* **Exercise data**:

....

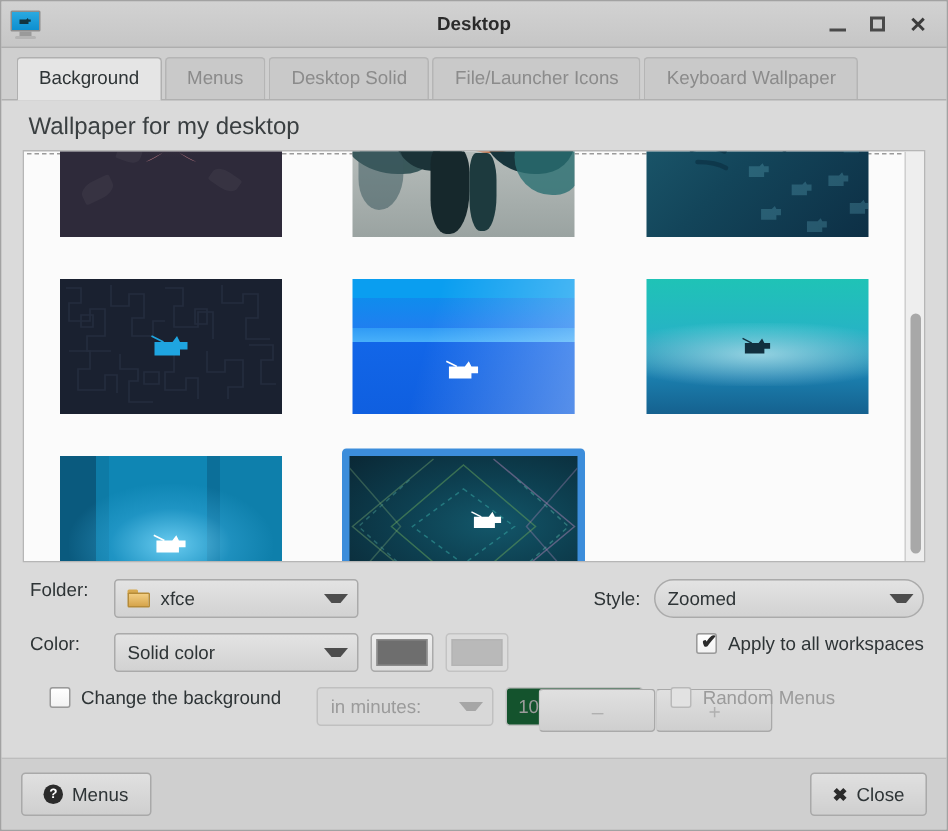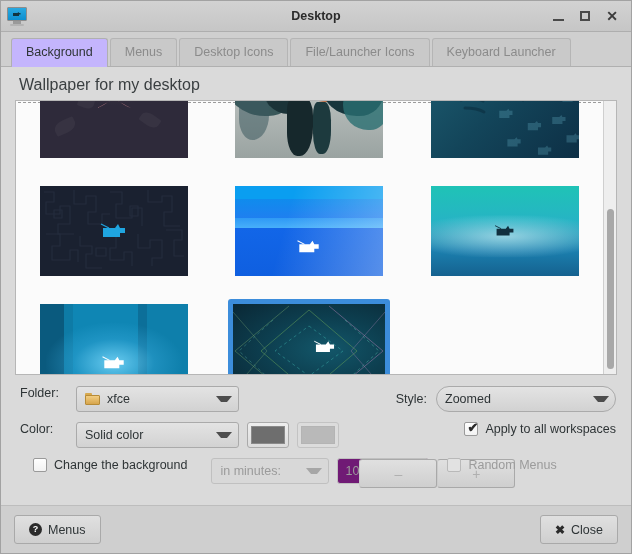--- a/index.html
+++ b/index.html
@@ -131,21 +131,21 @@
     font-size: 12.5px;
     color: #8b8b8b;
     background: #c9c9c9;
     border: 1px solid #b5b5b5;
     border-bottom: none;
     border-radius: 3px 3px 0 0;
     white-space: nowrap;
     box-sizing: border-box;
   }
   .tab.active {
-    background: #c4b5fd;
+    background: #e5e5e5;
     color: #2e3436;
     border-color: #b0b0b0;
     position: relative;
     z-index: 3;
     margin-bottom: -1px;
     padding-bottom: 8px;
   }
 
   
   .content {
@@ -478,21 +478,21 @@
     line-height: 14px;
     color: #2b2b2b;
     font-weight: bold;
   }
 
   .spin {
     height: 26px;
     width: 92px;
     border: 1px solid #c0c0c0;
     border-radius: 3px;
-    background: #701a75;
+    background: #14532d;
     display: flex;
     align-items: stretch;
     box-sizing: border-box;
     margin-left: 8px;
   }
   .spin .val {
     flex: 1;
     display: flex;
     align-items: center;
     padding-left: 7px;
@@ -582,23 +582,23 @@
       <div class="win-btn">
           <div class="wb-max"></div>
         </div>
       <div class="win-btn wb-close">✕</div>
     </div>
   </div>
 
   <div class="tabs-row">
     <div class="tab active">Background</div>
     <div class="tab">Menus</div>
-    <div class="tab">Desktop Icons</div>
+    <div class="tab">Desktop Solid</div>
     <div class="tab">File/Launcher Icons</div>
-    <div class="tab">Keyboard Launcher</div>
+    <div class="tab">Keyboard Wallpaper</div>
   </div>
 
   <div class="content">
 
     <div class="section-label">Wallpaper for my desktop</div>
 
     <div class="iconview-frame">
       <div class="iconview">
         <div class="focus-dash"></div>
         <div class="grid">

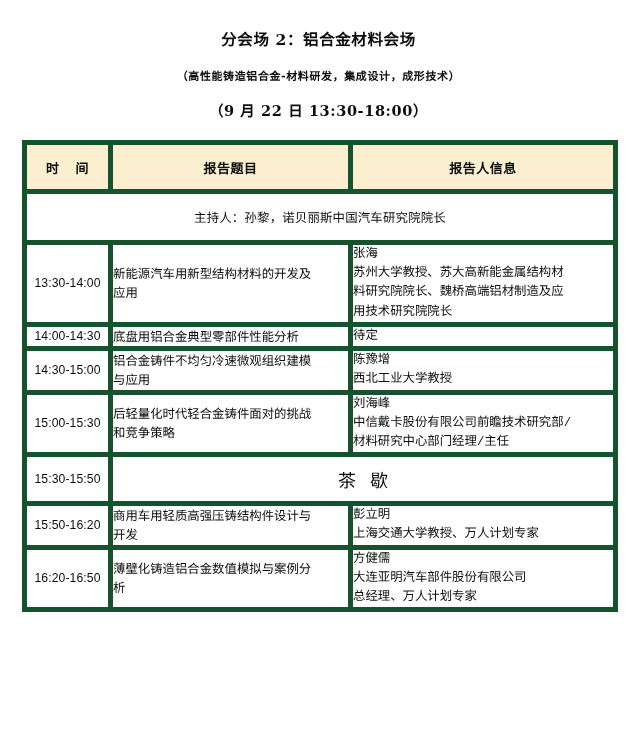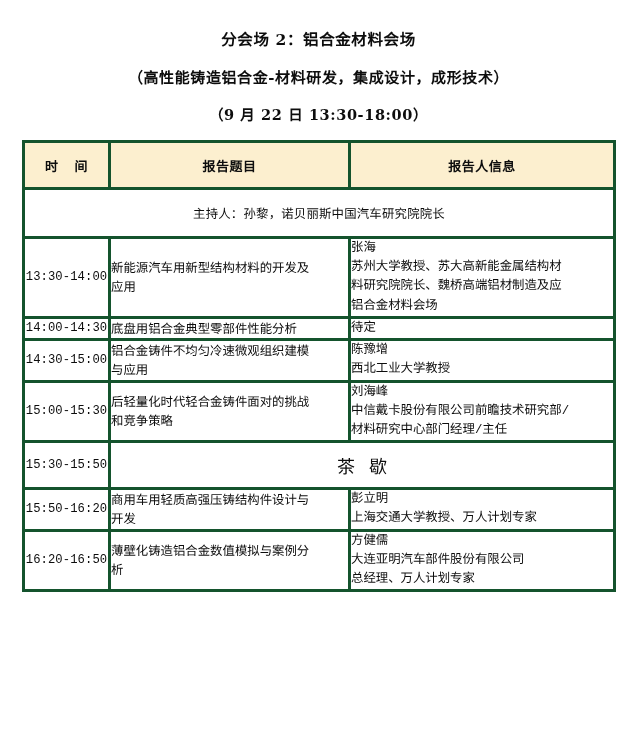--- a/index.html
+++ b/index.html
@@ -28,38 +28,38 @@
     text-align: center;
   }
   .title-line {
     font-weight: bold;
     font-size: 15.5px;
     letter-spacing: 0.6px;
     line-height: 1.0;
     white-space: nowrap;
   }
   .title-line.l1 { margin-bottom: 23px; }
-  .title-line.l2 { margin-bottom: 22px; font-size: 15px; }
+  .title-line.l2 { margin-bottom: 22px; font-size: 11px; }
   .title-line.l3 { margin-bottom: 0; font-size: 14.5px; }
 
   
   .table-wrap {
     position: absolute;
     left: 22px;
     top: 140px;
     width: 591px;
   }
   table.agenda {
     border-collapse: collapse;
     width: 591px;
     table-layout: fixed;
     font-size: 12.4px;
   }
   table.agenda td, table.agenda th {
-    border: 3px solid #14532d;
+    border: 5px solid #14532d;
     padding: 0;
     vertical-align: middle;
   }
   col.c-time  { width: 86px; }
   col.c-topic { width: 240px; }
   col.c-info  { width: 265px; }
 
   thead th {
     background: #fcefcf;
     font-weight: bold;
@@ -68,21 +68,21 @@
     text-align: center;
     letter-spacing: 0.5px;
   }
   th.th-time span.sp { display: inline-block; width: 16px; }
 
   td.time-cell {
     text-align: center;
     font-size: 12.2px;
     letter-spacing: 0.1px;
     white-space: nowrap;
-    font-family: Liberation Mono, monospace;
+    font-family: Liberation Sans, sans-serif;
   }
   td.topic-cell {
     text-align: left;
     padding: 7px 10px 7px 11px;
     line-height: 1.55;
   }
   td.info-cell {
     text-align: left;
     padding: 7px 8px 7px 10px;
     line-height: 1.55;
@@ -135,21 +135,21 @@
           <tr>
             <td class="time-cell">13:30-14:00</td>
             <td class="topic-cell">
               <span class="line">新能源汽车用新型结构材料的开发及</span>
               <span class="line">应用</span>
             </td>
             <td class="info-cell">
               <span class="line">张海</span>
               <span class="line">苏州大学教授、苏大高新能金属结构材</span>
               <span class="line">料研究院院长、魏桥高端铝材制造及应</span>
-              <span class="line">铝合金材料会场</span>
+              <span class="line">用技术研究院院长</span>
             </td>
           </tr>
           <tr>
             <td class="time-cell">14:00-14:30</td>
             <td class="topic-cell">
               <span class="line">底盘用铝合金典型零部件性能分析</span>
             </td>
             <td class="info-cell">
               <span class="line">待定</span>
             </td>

....

* **Aim of the exercise**:
Pictures stay out of the copy, while everything else in the records above goes in exactly as written.

* **Answer below**:
--- a/index.html
+++ b/index.html
@@ -131,21 +131,21 @@
     font-size: 12.5px;
     color: #8b8b8b;
     background: #c9c9c9;
     border: 1px solid #b5b5b5;
     border-bottom: none;
     border-radius: 3px 3px 0 0;
     white-space: nowrap;
     box-sizing: border-box;
   }
   .tab.active {
-    background: #c4b5fd;
+    background: #e5e5e5;
     color: #2e3436;
     border-color: #b0b0b0;
     position: relative;
     z-index: 3;
     margin-bottom: -1px;
     padding-bottom: 8px;
   }
 
   
   .content {
@@ -478,21 +478,21 @@
     line-height: 14px;
     color: #2b2b2b;
     font-weight: bold;
   }
 
   .spin {
     height: 26px;
     width: 92px;
     border: 1px solid #c0c0c0;
     border-radius: 3px;
-    background: #701a75;
+    background: #14532d;
     display: flex;
     align-items: stretch;
     box-sizing: border-box;
     margin-left: 8px;
   }
   .spin .val {
     flex: 1;
     display: flex;
     align-items: center;
     padding-left: 7px;
@@ -582,23 +582,23 @@
       <div class="win-btn">
           <div class="wb-max"></div>
         </div>
       <div class="win-btn wb-close">✕</div>
     </div>
   </div>
 
   <div class="tabs-row">
     <div class="tab active">Background</div>
     <div class="tab">Menus</div>
-    <div class="tab">Desktop Icons</div>
+    <div class="tab">Desktop Solid</div>
     <div class="tab">File/Launcher Icons</div>
-    <div class="tab">Keyboard Launcher</div>
+    <div class="tab">Keyboard Wallpaper</div>
   </div>
 
   <div class="content">
 
     <div class="section-label">Wallpaper for my desktop</div>
 
     <div class="iconview-frame">
       <div class="iconview">
         <div class="focus-dash"></div>
         <div class="grid">

--- a/index.html
+++ b/index.html
@@ -28,38 +28,38 @@
     text-align: center;
   }
   .title-line {
     font-weight: bold;
     font-size: 15.5px;
     letter-spacing: 0.6px;
     line-height: 1.0;
     white-space: nowrap;
   }
   .title-line.l1 { margin-bottom: 23px; }
-  .title-line.l2 { margin-bottom: 22px; font-size: 15px; }
+  .title-line.l2 { margin-bottom: 22px; font-size: 11px; }
   .title-line.l3 { margin-bottom: 0; font-size: 14.5px; }
 
   
   .table-wrap {
     position: absolute;
     left: 22px;
     top: 140px;
     width: 591px;
   }
   table.agenda {
     border-collapse: collapse;
     width: 591px;
     table-layout: fixed;
     font-size: 12.4px;
   }
   table.agenda td, table.agenda th {
-    border: 3px solid #14532d;
+    border: 5px solid #14532d;
     padding: 0;
     vertical-align: middle;
   }
   col.c-time  { width: 86px; }
   col.c-topic { width: 240px; }
   col.c-info  { width: 265px; }
 
   thead th {
     background: #fcefcf;
     font-weight: bold;
@@ -68,21 +68,21 @@
     text-align: center;
     letter-spacing: 0.5px;
   }
   th.th-time span.sp { display: inline-block; width: 16px; }
 
   td.time-cell {
     text-align: center;
     font-size: 12.2px;
     letter-spacing: 0.1px;
     white-space: nowrap;
-    font-family: Liberation Mono, monospace;
+    font-family: Liberation Sans, sans-serif;
   }
   td.topic-cell {
     text-align: left;
     padding: 7px 10px 7px 11px;
     line-height: 1.55;
   }
   td.info-cell {
     text-align: left;
     padding: 7px 8px 7px 10px;
     line-height: 1.55;
@@ -135,21 +135,21 @@
           <tr>
             <td class="time-cell">13:30-14:00</td>
             <td class="topic-cell">
               <span class="line">新能源汽车用新型结构材料的开发及</span>
               <span class="line">应用</span>
             </td>
             <td class="info-cell">
               <span class="line">张海</span>
               <span class="line">苏州大学教授、苏大高新能金属结构材</span>
               <span class="line">料研究院院长、魏桥高端铝材制造及应</span>
-              <span class="line">铝合金材料会场</span>
+              <span class="line">用技术研究院院长</span>
             </td>
           </tr>
           <tr>
             <td class="time-cell">14:00-14:30</td>
             <td class="topic-cell">
               <span class="line">底盘用铝合金典型零部件性能分析</span>
             </td>
             <td class="info-cell">
               <span class="line">待定</span>
             </td>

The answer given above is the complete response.